En lien avec l'Université de Washington, la firme américaine travaille depuis plusieurs années au développement des solutions de stockage du futur. Exit les salles d'archives et les disques durs : c'est dans la microstructure de l'ADN que ça se passe.
Lorsque l’espèce humaine sera définitivement éteinte, que les extraterrestres trouveront la plaque de Pioneer et qu’ils débarqueront sur une Terre où la nature aura repris ses droits dans la joie et dans la bonne humeur, il est fort probable qu’ils ne découvrent que des ruines de gratte-ciels, quelques carcasses d’avions et, éventuellement, des restes de sacs plastiques.
Heureusement pour notre postérité, Microsoft et le département d’ingénierie et de sciences informatiques de l’Université de Washington, associés à la start-up Twist Bioscience, œuvrent pour nous donner la chance de laisser quelques traces plus représentatives de notre passage sur la Planète bleue.
Un temps établi sous le nom de "Projet Palix", leur dessein consiste à faire progresser les recherches sur la création d’ADN synthétique capable de stocker, durant des milliers d’années, une très grande quantité de données, chose impossible avec nos disques durs ou disques optiques actuels.
Près de 200 Mo de données ont été stockées, dont un clip du groupe OK Go
La conservation d’informations sur de l’ADN recréé artificiellement est d'ailleurs aujourd’hui envisagée par le monde scientifique comme l’une des solutions les plus viables pour pallier le manque d’espace d’archivage auquel nous allons devoir faire face dans quelques générations.

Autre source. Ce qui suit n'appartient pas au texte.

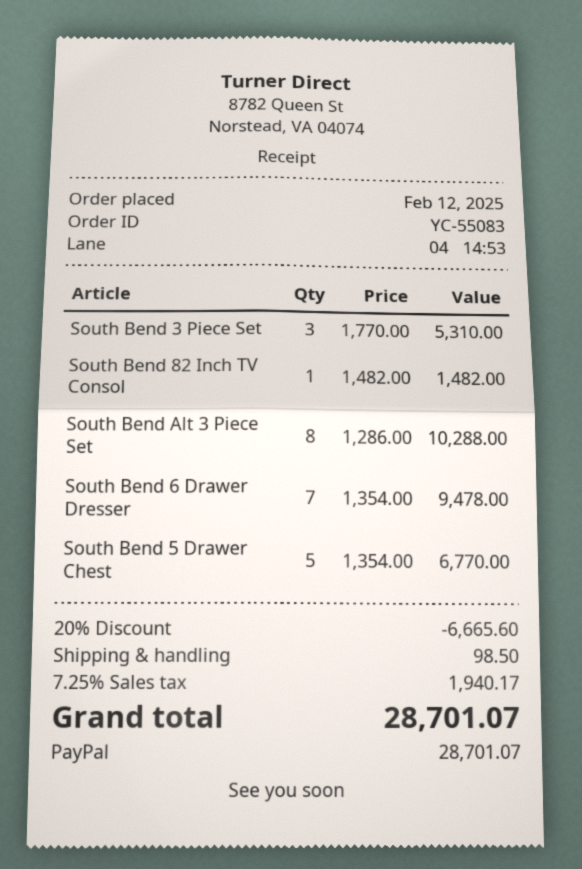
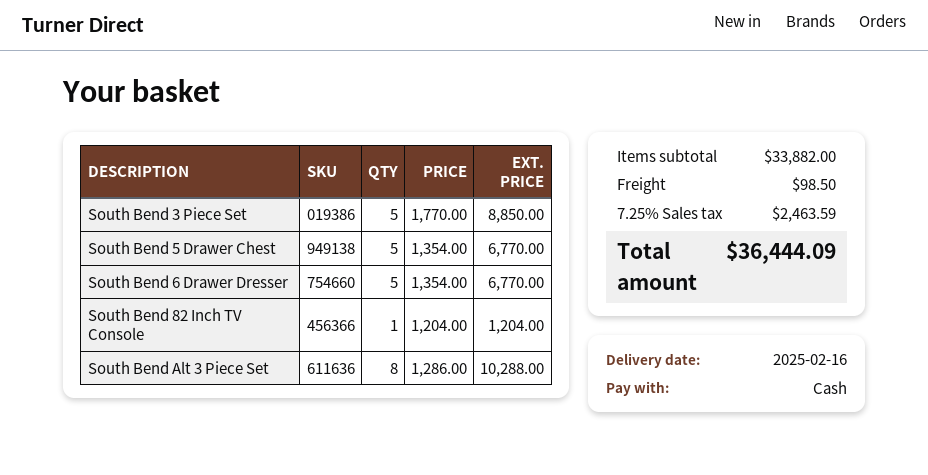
payment method: PayPal -> cash
South Bend 3 Piece Set: 3 x 1770.00 = 5310.00 -> 5 x 1770.00 = 8850.00
South Bend 82 Inch TV Consol: 1 x 1482.00 = 1482.00 -> 1 x 1204.00 = 1204.00
South Bend 6 Drawer Dresser: 7 x 1354.00 = 9478.00 -> 5 x 1354.00 = 6770.00
discount: 20% = 6665.60 -> none
tax: 7.25% = 1940.17 -> 7.25% = 2463.59
total: 28701.07 -> 36444.09

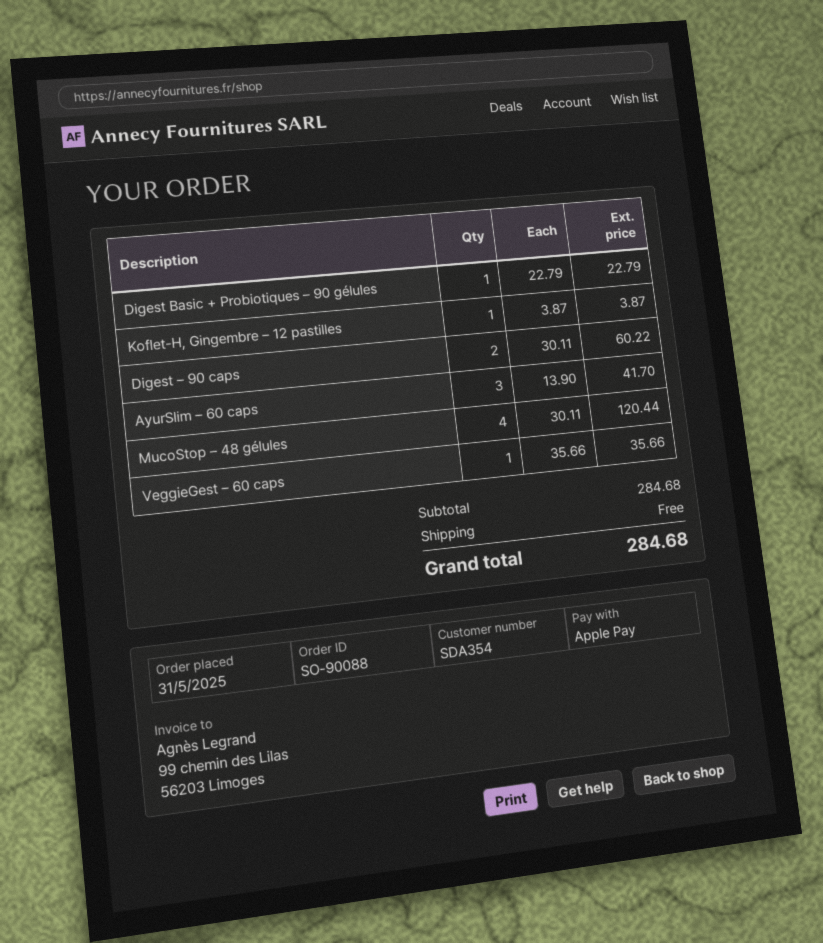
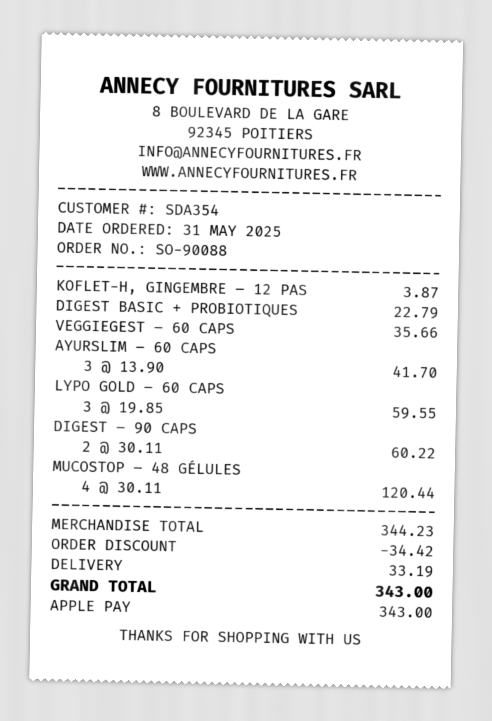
LYPO GOLD – 60 CAPS: none -> 3 x 19.85 = 59.55
subtotal: 284.68 -> 344.23
discount: none -> 34.42
shipping: 0.00 -> 33.19
total: 284.68 -> 343.00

Jeudi 7 juillet, les deux entreprises et le département de l’université ont annoncé être parvenus à stocker près de 200 Mo de données dans l’un de ces brins d’ADN synthétiques. Et pas n’importe lesquelles : un clip de 2010 du groupe de rock américain OK Go (connu pour ses vidéos ultra-créatives), 100 livres et la base de données de la réserve mondiale de semences Crop Trust, organisme fondé par l'ONU pour assurer la sauvegarde de notre diversité agricole.
Une capacité de stockage multipliée
Déjà en 2012, des chercheurs de l’école de médecine de Harvard avaient pu inscrire un livre entier dans de l’ADN ; l’année suivante, l’Institut européen de Bio-informatique avait copié 739 KB de données, dont 26 secondes du célèbre discours de Martin Luther King, "I Have A Dream" ; enfin, il y a quelques mois, c’est un extrait du "Voyage dans la Lune", film de Georges Méliès réalisé en 1902, qui a pu être transféré parmi 22 MB de données.
Si ce type de sauvegarde n’est donc pas nouveau, il s’agit pourtant là de la première fois qu’une si grande quantité d’informations a pu être encapsulée. "C’est mille fois plus que ce à quoi nous étiez parvenus l’année dernière. Montrer que nous étions capables d’appliquer nos méthodes à grande échelle était vraiment important pour nous", a confié à Mashable Luis Ceze, chercheur principal du projet et professeur agrégé d’informatique à l’Université de Washington.
Imiter la nature
Mais à quoi ressemblent ces futures armoires de l’humanité ? Il faut déjà imaginer que ces "brins" d’ADN, qui ne sont pas plus grands qu’une mine de crayon, sont composés des mêmes bases chimiques qui constituent l’acide désoxyribonucléique de tout organisme vivant : l'adénine (A), la cytosine (C), guanine (G) et la thymine (T), que l’on retrouve en motif répétitif.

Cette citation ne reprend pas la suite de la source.